От еды у Павла прибавилось сил, но всё равно руки дрожали, пока одевался. Бельё, кальсоны, толстовка, джинсы – всё было велико как по размеру, так и по росту, длинное, приходилось подворачивать. А ещё то и дело кружилась голова, и Павел почувствовал, что от усердия вспотел. Что и сказать, по лестнице из погреба он практически полз, а тощий, как скелет, Жора Константинович как мог, помогал ему, подталкивая в спину.

Погреб, где Павла спрятали, располагался на кухне. И, закрыв его, отчим Марьяны решительно повёл Павла в комнату падчерицы. Идти быстро, к собственному сожалению, не получалось. Оттого он взгрустнул, ибо не знал, какую помощь рассчитывает от него получить Жора Константинович. Видит же, в каком Павел сейчас слабом состоянии. Тут же вспомнилось про телефон, и сердце ёкнуло: можно ведь друзьям позвонить и отцу, помощи попросить. Или это плохая идея? И лучше звонить в полицию – или вообще никому не звонить.

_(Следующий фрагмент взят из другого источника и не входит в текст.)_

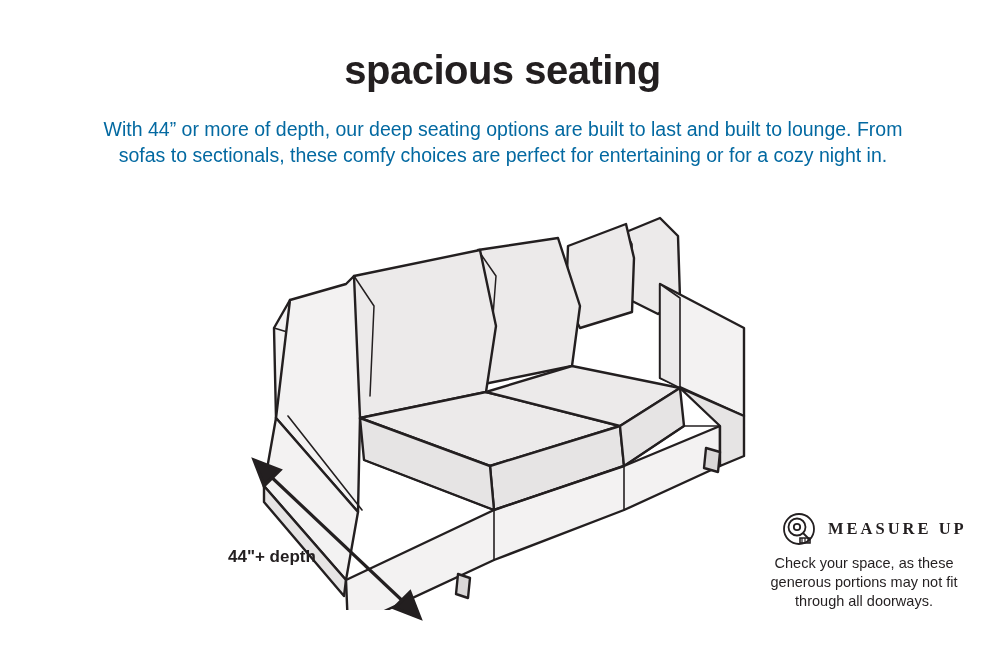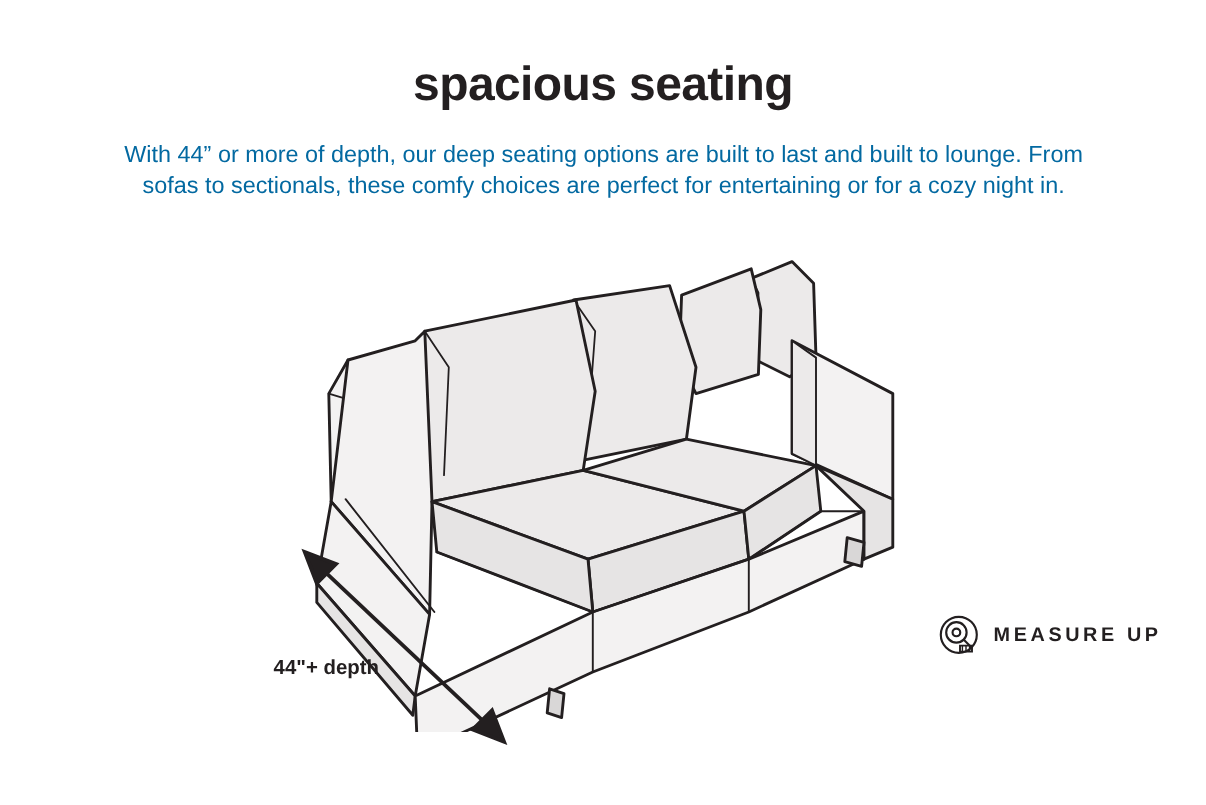--- a/index.html
+++ b/index.html
@@ -71,6 +71,7 @@
     justify-content: flex-start;
     gap: 12px;
     margin-left: 38px;
+    font-family: Liberation Serif, serif;
   }
   .measure-title {
     font-size: 16.5px;

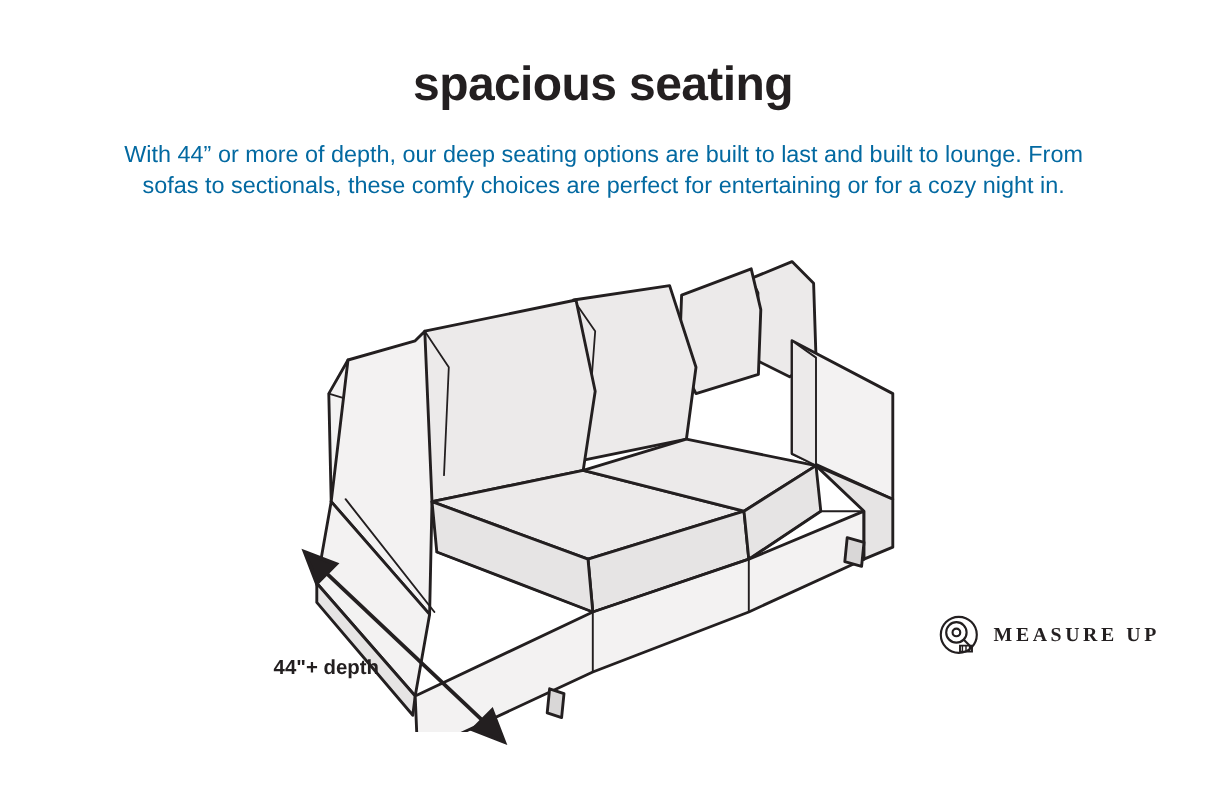--- a/index.html
+++ b/index.html
@@ -164,6 +164,11 @@
       </svg>
       <span class="measure-title">MEASURE UP</span>
     </div>
+    <div class="measure-note">
+      <div>Check your space, as these</div>
+      <div>generous portions may not fit</div>
+      <div>through all doorways.</div>
+    </div>
   </div>
 
 </div>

Словно чувствуя его нерешительность, Жора Константинович буквально толкал Павла идти побыстрее, затем, уже в комнате Марьяны, увидев, что Павел пристально смотрит на радиотелефон, отрицательно покачал головой, замычал и жестом дал понять, чтобы Павел открыл одну из жестяных банок на книжной полке. Он и открыл, обнаружив среди разной мелочи, вроде пуговиц и камушков в ней, ключ. Тогда Жора Константинович снова потянул его за собой, указывая на лестницу, ведущую на чердак, и, как вспомнил Павел рассказ Марьяны, наверху была её мастерская. Снова замычав, Жора Константинович вытащил из кармана свой смятый лист бумаги и написал: «Иди, там в бутылочках на столе (метка – красные крестики) есть укрепляющее лечебное средство. Принеси. Выпьем и вернутся силы. Я смогу говорить».

– Понял, – ответил Павел и медленно стал подниматься наверх.